I am a sucker for films on food. I love films about chefs. If it’s food porn bring it to me and I am in heaven. I love food films almost as much as cat or otter videos. If you want me to like something give me a half way decent food sequence and I’m happy. Which is why that A Taste of Sky is unheard of, it not only bored me but I walked out of almost an hour in.
The film is nominally a look at Gustu in Bolivia. It is a nonprofit cooking school and fine dining destination that was going to only take in underprivileged people. It was set up by Claus Meyer whose restaurant Noma, had won the award for the best in the world four years running.
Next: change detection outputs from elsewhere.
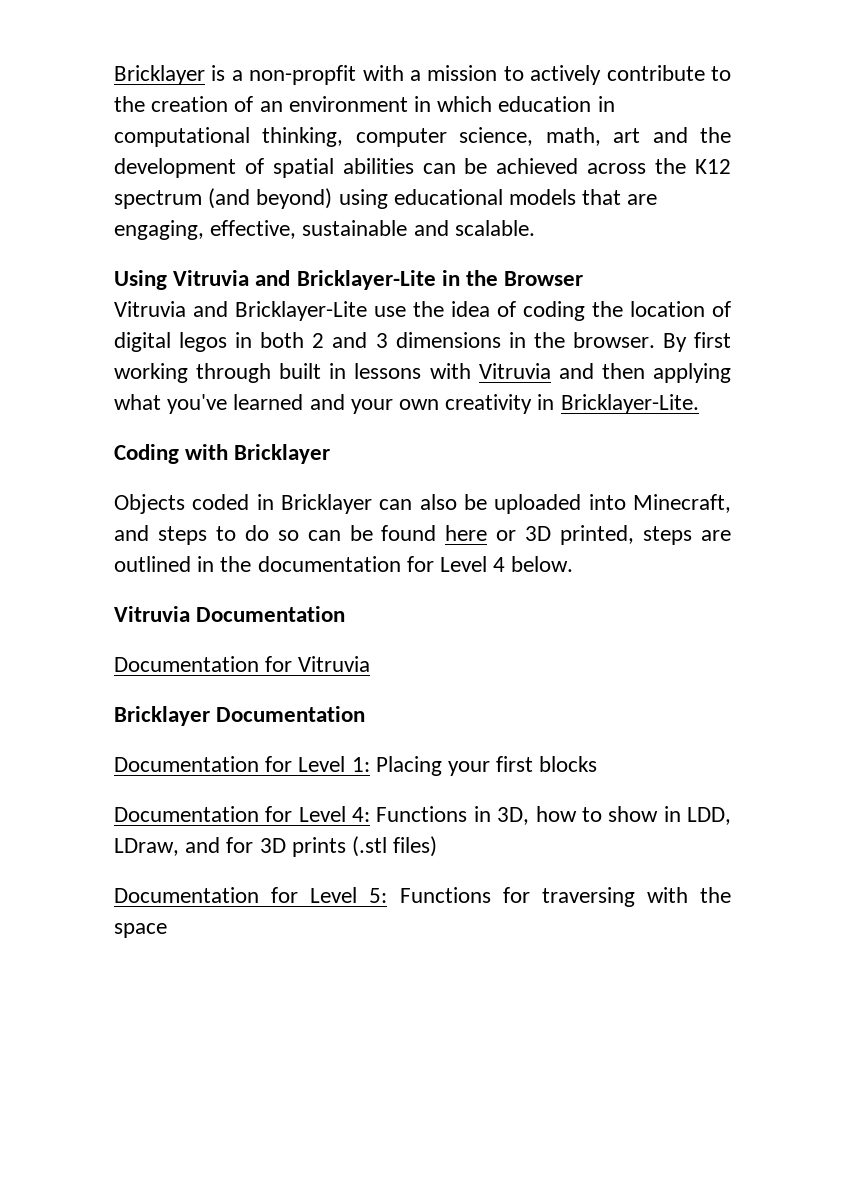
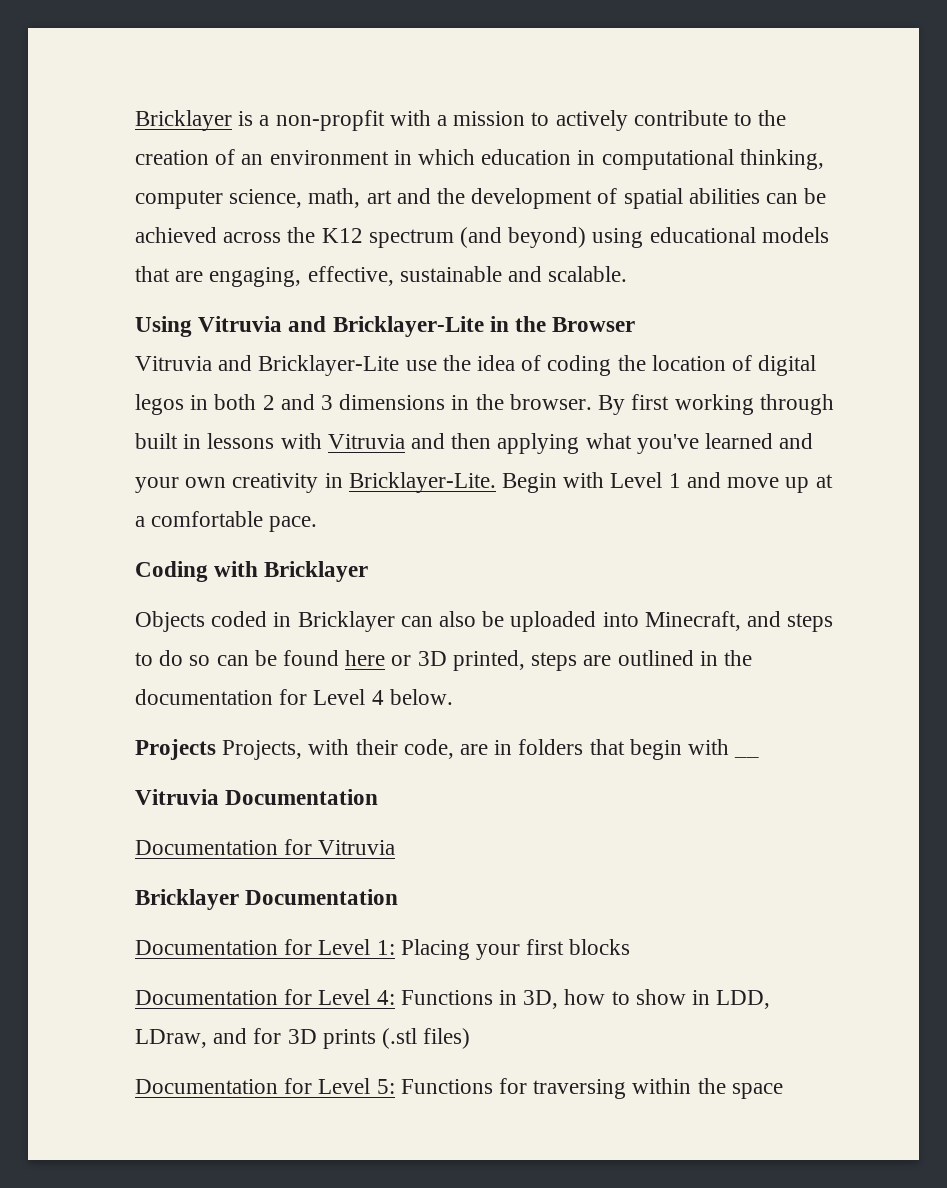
(699, 404) none -> [502,472,833,493] [135,511,318,532] Begin with Level 1 and move up at a comfortable pace.
(574, 564) none -> [135,739,730,760] [734,755,760,758] // Projects Projects, with their code, are in folders that begin with __
[646,887,688,903] with -> [632,1078,692,1094] within

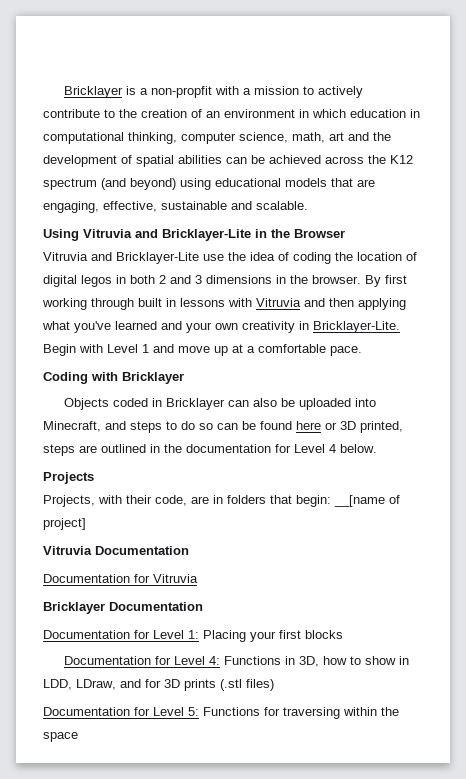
(216, 749) none -> (94, 478) //
[629,739,730,760] [734,755,760,758] begin with __ -> [296,495,400,507] [43,518,86,530] begin: __[name of project]

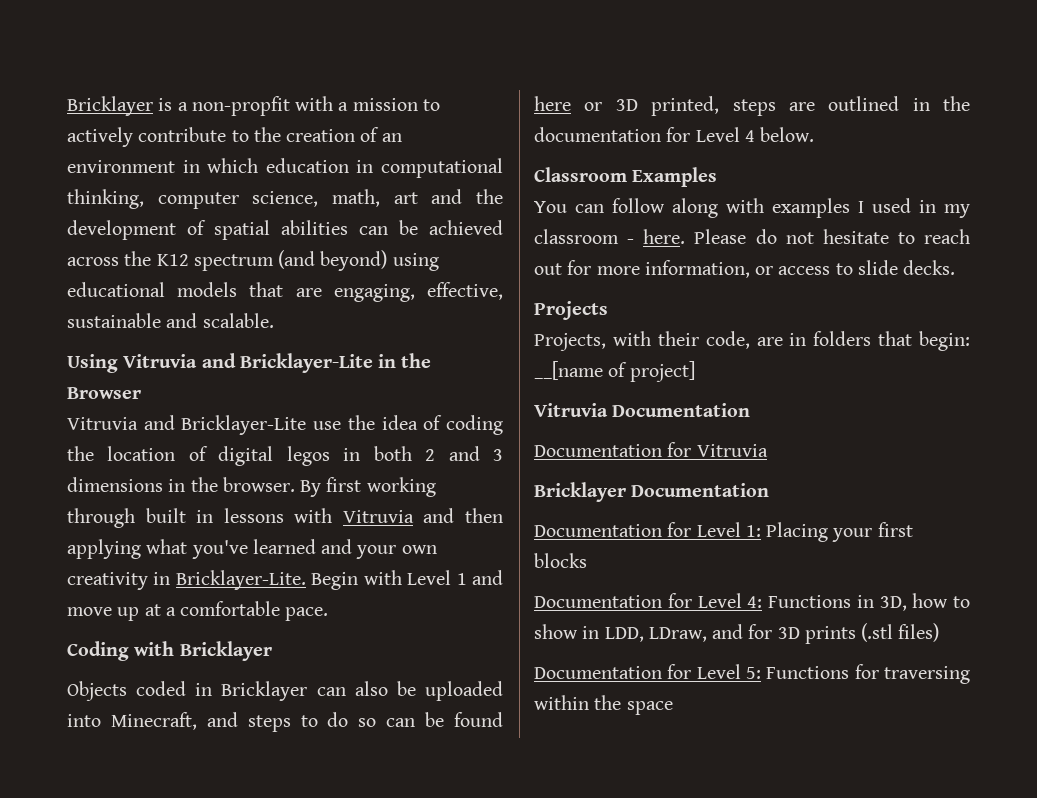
(377, 448) none -> [534,167,718,187] [534,198,970,218] [534,229,970,244] [534,260,956,278] // Classroom Examples // You can follow along with examples I used in my classroom - here. Please do not hesitate to reach out for more information, or access to slide decks.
Wanting to take the idea of a restaurant that served only food produced within the borders of the country in which it was located to another location he decided to open one on Bolivia. Meyer decided on Bolivia because of its rich agricultural bounty and because he thought the country could use a boost from gastronomic tourism. The film is supposed to be about how the restaurant and school are changing the society.
The reality it is a very unfocused film that just seemed all over the place. Beginning with a long sequence of a boat traveling through the night for some unknown purpose (it is revealed to be a crocodile hunt) the film then jumps to the restaurant, a look at Meyer‘s career, a discussion of Meyer by three local chefs and finally two of the restaurants chefs traveling the country collecting ingredients. And running through it all is an interview of Meyer by his young daughter.
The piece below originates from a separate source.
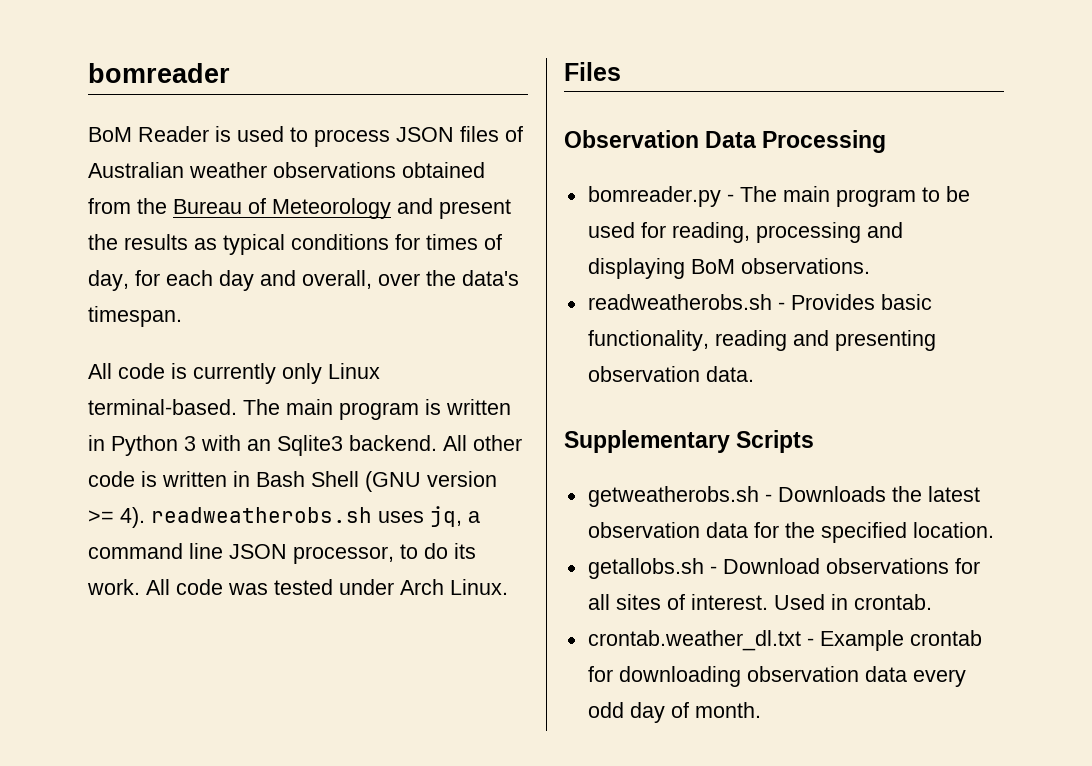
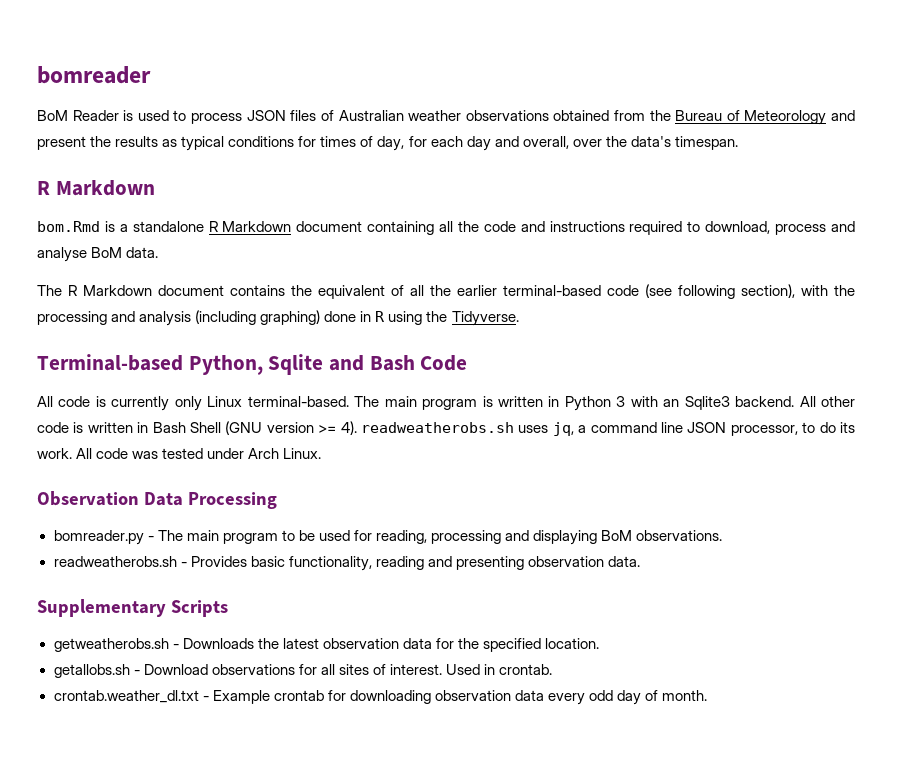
(182, 316) none -> [37,180,155,196] [37,221,855,235] [37,247,159,262] [37,284,855,299] [37,310,519,326] [37,354,468,375] // R Markdown // bom.Rmd is a standalone R Markdown document containing all the code and instructions required to download, process and analyse BoM data. // The R Markdown document contains the equivalent of all the earlier terminal-based code (see following section), with the processing and analysis (including graphing) done in R using the Tidyverse. // Terminal-based Python, Sqlite and Bash Code
[564,62,621,81] // Files -> (322, 453) none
Nothing connects up, Nothing is explained.
We never really know anything about the food scene in Bolivia either from a restaurant or the country in general. What foods do they have? What makes them special? We don’t know. What makes Gustu so special other than Meyer opened it? We don’t know. Who are the people who go there? Who are the people who work there? We really don’t know. I’ve seen dozens and dozens of similar films and within the first ten minutes I had answers to all those questions. After almost an hour I knew none of those things.
Most of what we got was long sequences of people wandering around looking for food, a long self-serving interview with Meyer and an endless obsession with listing the altitude of every location as if it means something. For a film nominally about a place we spend almost no time there. It’s so bad that all I can remember about the place is the front, which we see a couple of times, and the dining room which we see once. Any shots of the kitchen are simply a sea of people.
I kept waiting to know be told something wonderful, but there was nothing. So I left.
Maybe it came together in the last half hour or so, but somehow I don’t thinks so.